Although it seems simple to match gene annotation for the same genome assembly derived from different annotation pipelines, the challenges are in the details. Depending on the species and e.g. the availability of sequenced full-length transcripts, gene annotation can differ significantly with respect to the number and size of exons between different annotation sources. For example, a gene is considered as one gene in one annotation source but at the same locus two or more genes are annotated in the other source. Furthermore, one source suggests an additional 5′ or 3′ exon separated by a large intron compared to the other source. In this case, the gene overlap between the annotation sources is relatively low but the exon and/or CDS overlap still high enough to match the genes. Since some redundant Entrez Gene IDs are present in the NCBI annotation files (rare cases, coming from ‘alternative loci’ NT_ and NW_), it is also necessary to filter the GFF files on specific chromosomes to have unique identifiers and corresponding chromosomal positions. Another problematic example is genes that share several exons, such as the protocadherin gamma cluster. To solve this problem, a duplicate filter was applied to retrieve only the best hit. A number of other difficult cases can be found in the Supplementary Data (Additional file 1: Figures S1 and S2, S4S12).

The main application of the MAdb, the use of the corresponding human ortholog IDs as a substitute for the original species gene ID in functional annotation analysis, revealed more significantly enriched functional categories because more genes were assigned to the individual overrepresented categories. Using the original species gene IDs significantly reduces the outcome of the functional annotation analysis by missing overrepresented functional categories and pathways contained in the analyzed data set. Furthermore, using the original species’ gene IDs, not all identified DEGs that actually belong to a given functional category can be assigned. This relates to the problem of genes with provisional symbols such as e.g. LOC100127131 in species like the pig. In these cases, such genes are lost when going for deeper analysis of obtained overrepresented functional categories or pathways.

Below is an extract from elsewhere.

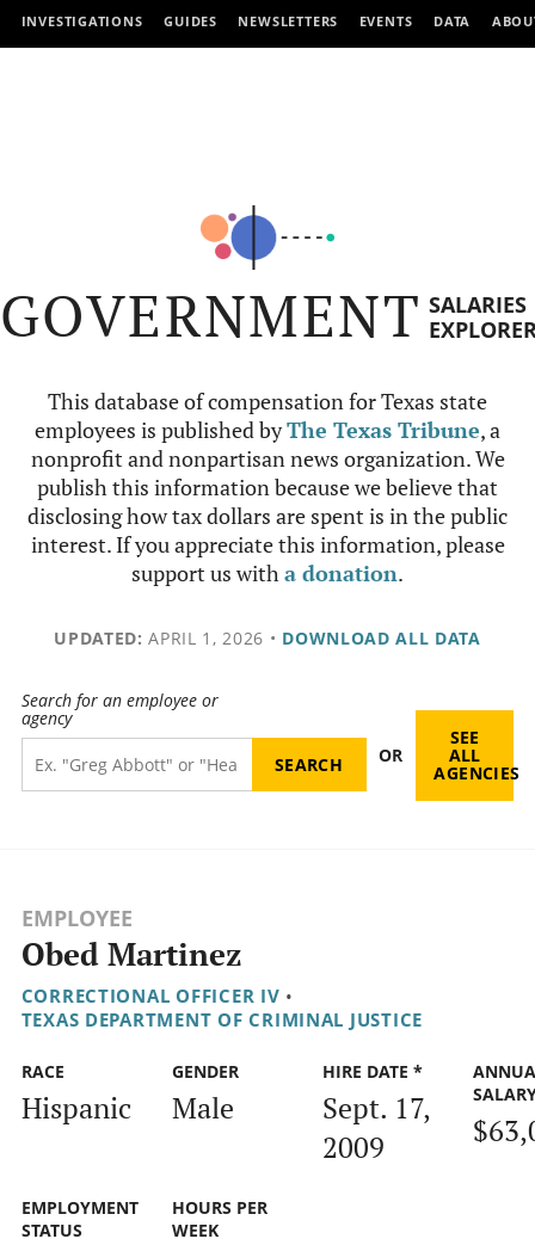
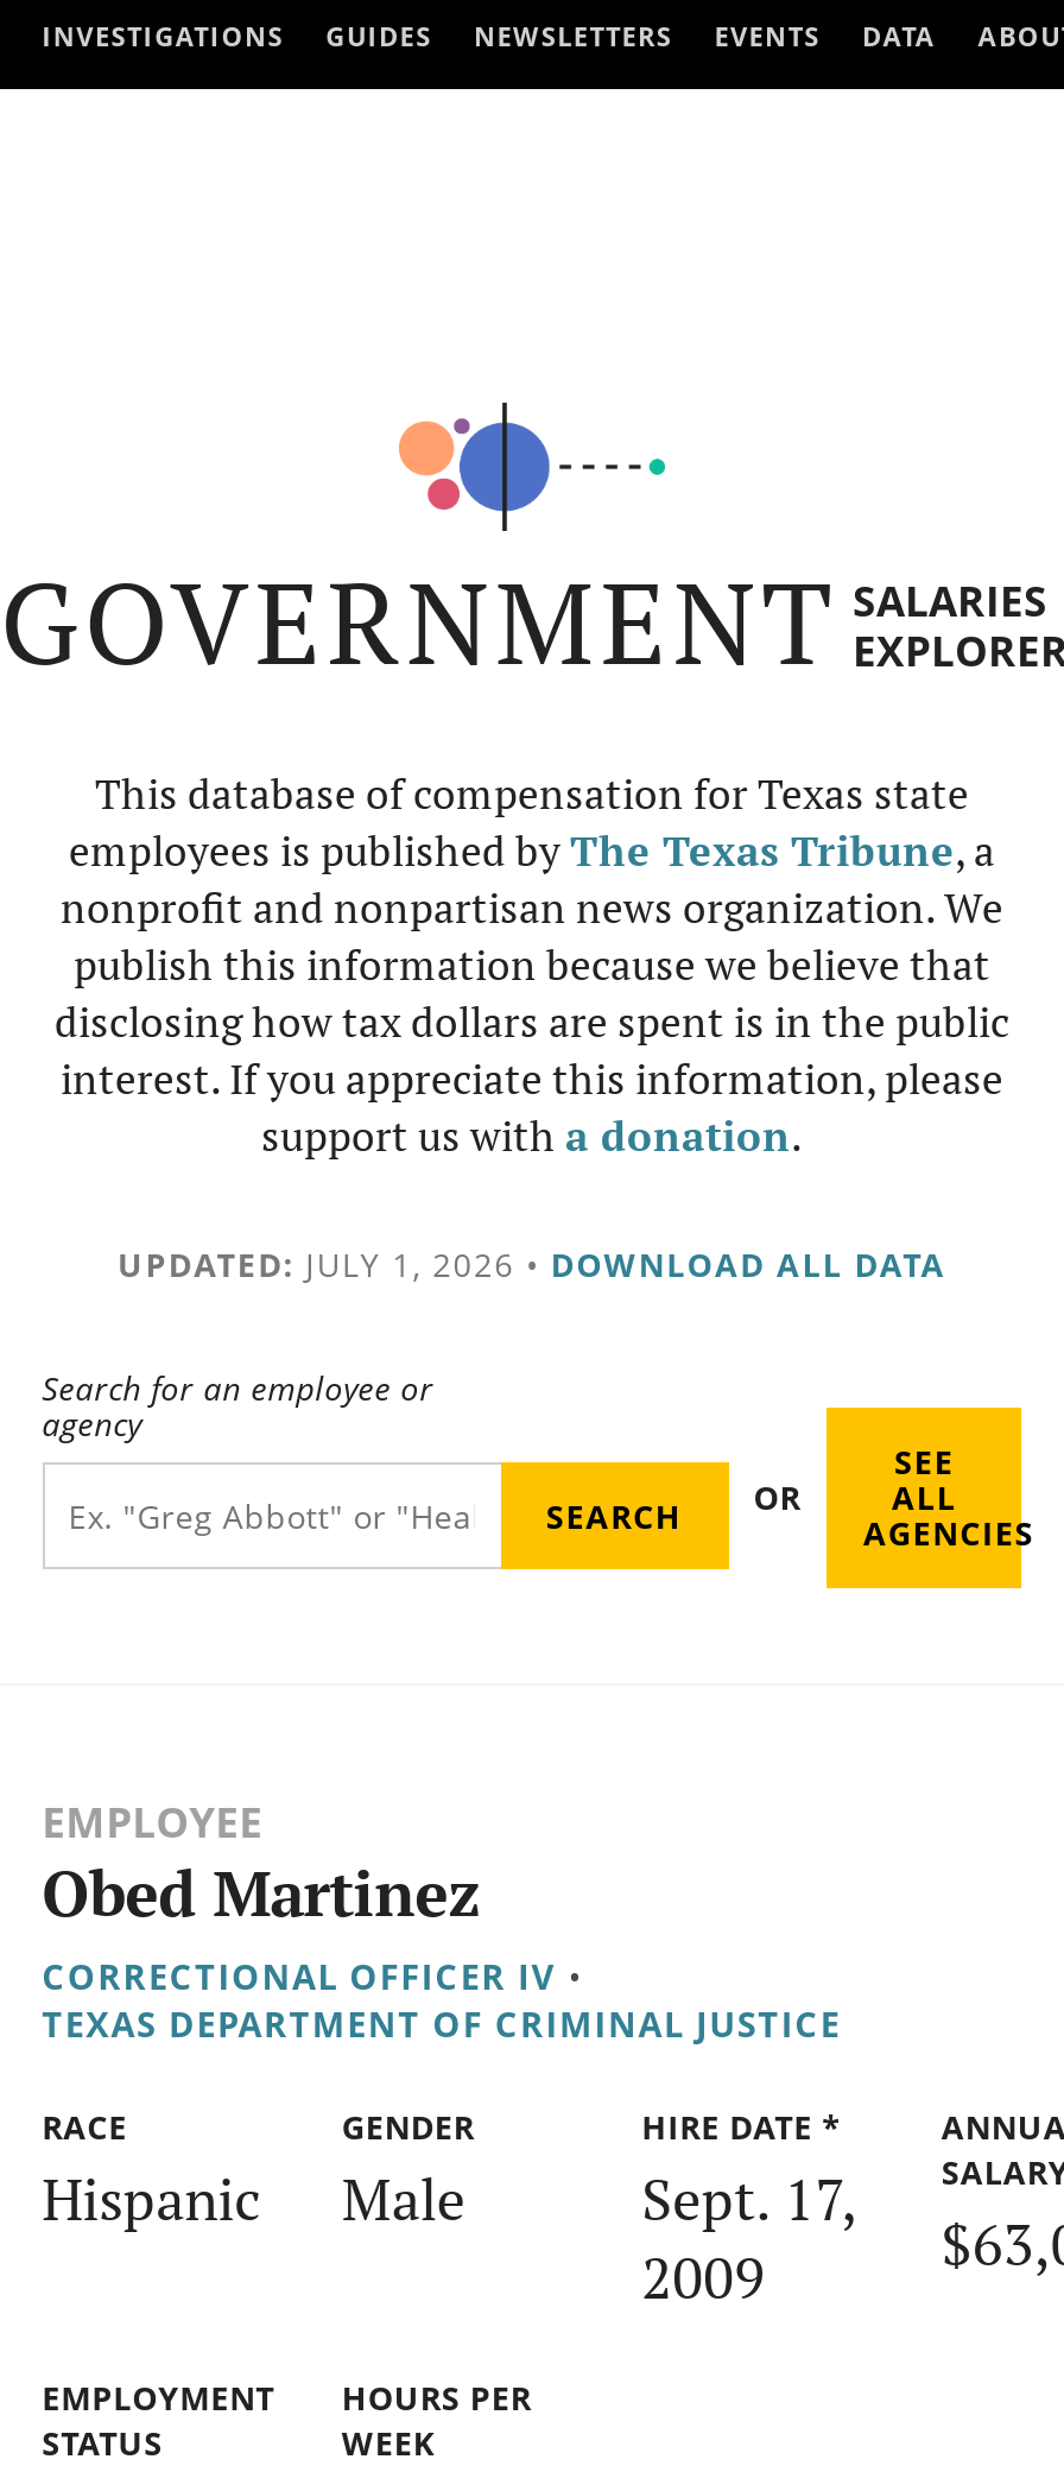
[54,627,481,649] UPDATED: APRIL 1, 2026 • DOWNLOAD ALL DATA -> [118,1241,946,1286] UPDATED: JULY 1, 2026 • DOWNLOAD ALL DATA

Initiatives are ongoing to generate data for functional annotation of animal genomes, such as GO-FAANG (61), whereas most of the information about gene and protein functions present in respective databases are derived from studies in the classical model organisms. The assignment of annotated genes in domestic and non-model organisms to the Gene Ontology database and molecular pathways such as KEGG pathways (62) is mainly based on the assumption that orthologous genes have similar functions in different species. In addition to genes present in many mammalian species, there are species-specific or group-specific genes that could get lost using our approach. However, many of these genes are of unknown function, thus not affecting the results of functional annotation analysis. Since Steps 2 and 3 of the MAdb approach can also deliver paralogs or genes that have moderate sequence similarity if no ortholog is present, some of these genes can be at least assigned to a gene which might have a similar function. Moreover, in case of the Gene Ontology database, except for the very specific functional categories, related genes are usually assigned to the same categories. Another problem of using ortholog information is species-specific gene duplications, e.g. related to adaptations to the environment or host-pathogen interactions which were found for domestic animals (63). These genes, if differentially expressed in the experimental model, are underrepresented in the corresponding functional category or pathway. Since many of these duplicated genes do not yet have an official gene symbol, they are not assigned to functional databases and it does not make a difference if using the original species gene ID or the corresponding human identifier.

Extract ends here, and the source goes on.